§ **Exercise brief**
Within the listing that follows, how many lines contain the word "instances"? Only the number is wanted.

-- Supplied records follows --

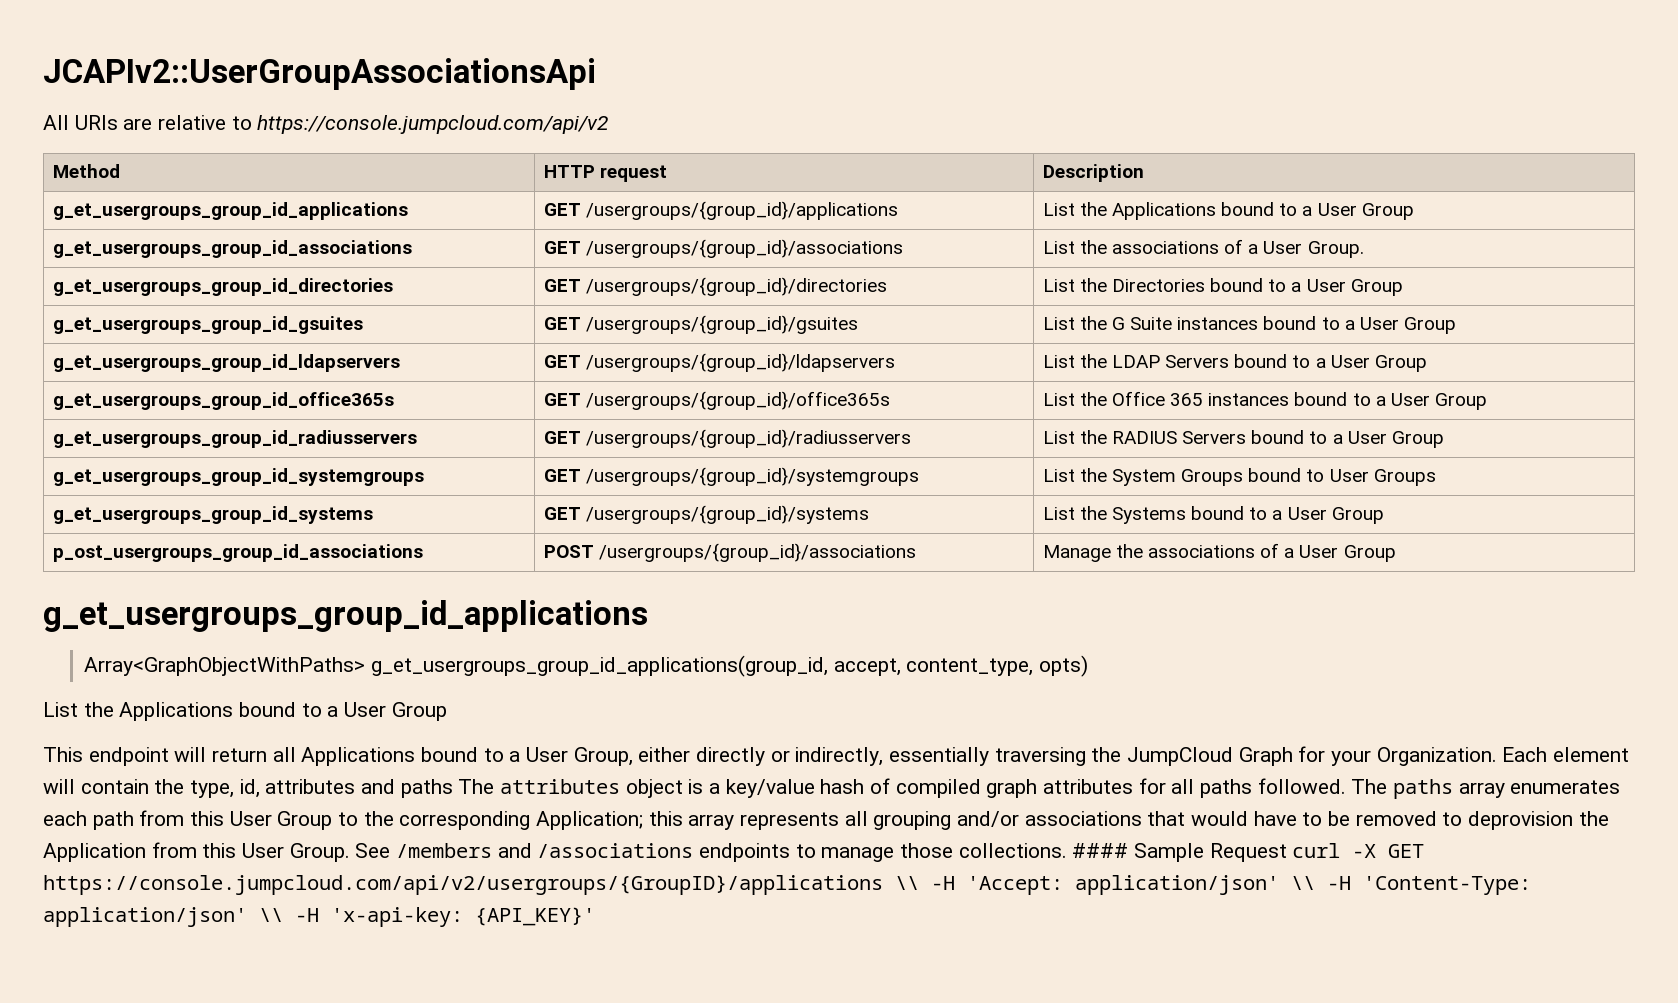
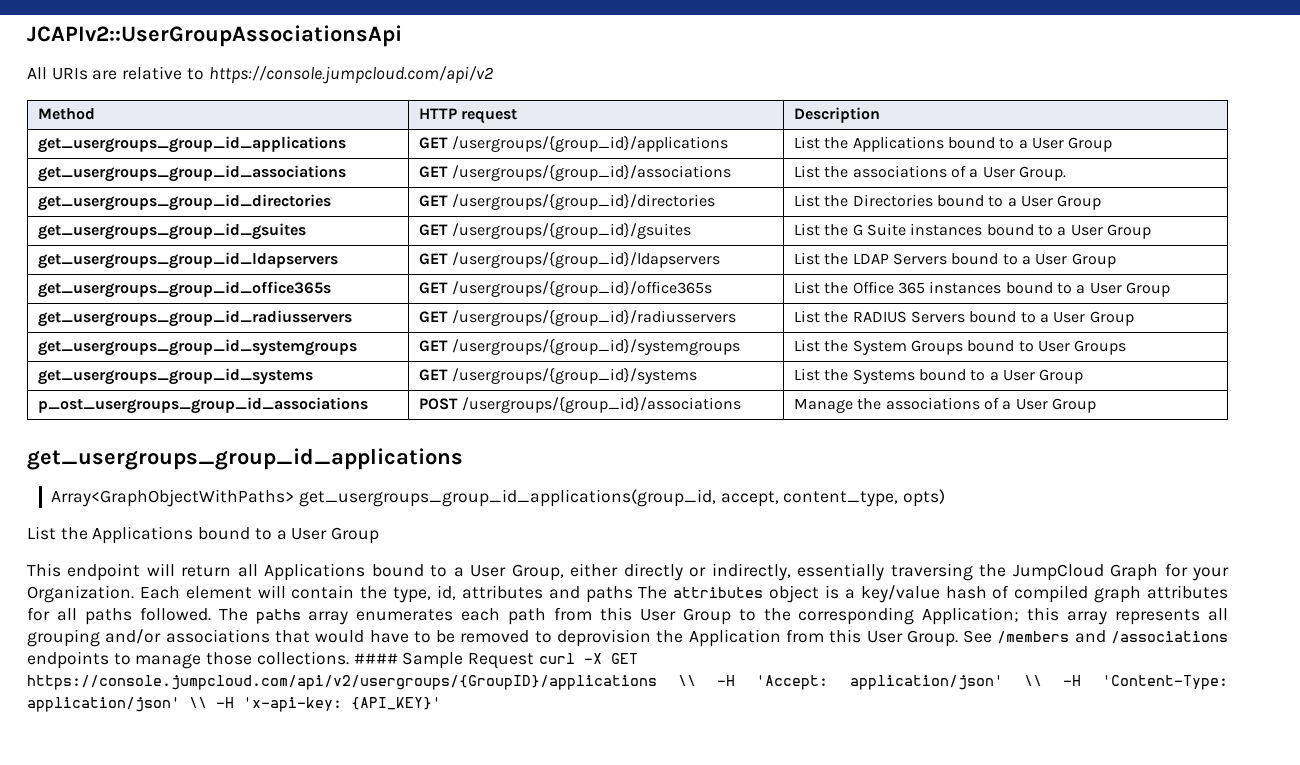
- g_et_usergroups_group_id_applications | GET /usergroups/{group_id}/applications | List the Applications bound to a User Group
+ get_usergroups_group_id_applications | GET /usergroups/{group_id}/applications | List the Applications bound to a User Group
- g_et_usergroups_group_id_associations | GET /usergroups/{group_id}/associations | List the associations of a User Group.
+ get_usergroups_group_id_associations | GET /usergroups/{group_id}/associations | List the associations of a User Group.
- g_et_usergroups_group_id_directories | GET /usergroups/{group_id}/directories | List the Directories bound to a User Group
+ get_usergroups_group_id_directories | GET /usergroups/{group_id}/directories | List the Directories bound to a User Group
- g_et_usergroups_group_id_gsuites | GET /usergroups/{group_id}/gsuites | List the G Suite instances bound to a User Group
+ get_usergroups_group_id_gsuites | GET /usergroups/{group_id}/gsuites | List the G Suite instances bound to a User Group
- g_et_usergroups_group_id_ldapservers | GET /usergroups/{group_id}/ldapservers | List the LDAP Servers bound to a User Group
+ get_usergroups_group_id_ldapservers | GET /usergroups/{group_id}/ldapservers | List the LDAP Servers bound to a User Group
- g_et_usergroups_group_id_office365s | GET /usergroups/{group_id}/office365s | List the Office 365 instances bound to a User Group
+ get_usergroups_group_id_office365s | GET /usergroups/{group_id}/office365s | List the Office 365 instances bound to a User Group
- g_et_usergroups_group_id_radiusservers | GET /usergroups/{group_id}/radiusservers | List the RADIUS Servers bound to a User Group
+ get_usergroups_group_id_radiusservers | GET /usergroups/{group_id}/radiusservers | List the RADIUS Servers bound to a User Group
- g_et_usergroups_group_id_systemgroups | GET /usergroups/{group_id}/systemgroups | List the System Groups bound to User Groups
+ get_usergroups_group_id_systemgroups | GET /usergroups/{group_id}/systemgroups | List the System Groups bound to User Groups
- g_et_usergroups_group_id_systems | GET /usergroups/{group_id}/systems | List the Systems bound to a User Group
+ get_usergroups_group_id_systems | GET /usergroups/{group_id}/systems | List the Systems bound to a User Group
  p_ost_usergroups_group_id_associations | POST /usergroups/{group_id}/associations | Manage the associations of a User Group
- g_et_usergroups_group_id_applications
+ get_usergroups_group_id_applications
- Array<GraphObjectWithPaths> g_et_usergroups_group_id_applications(group_id, accept, content_type, opts)
+ Array<GraphObjectWithPaths> get_usergroups_group_id_applications(group_id, accept, content_type, opts)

-- Supplied records concluded --

§ **Written response**
4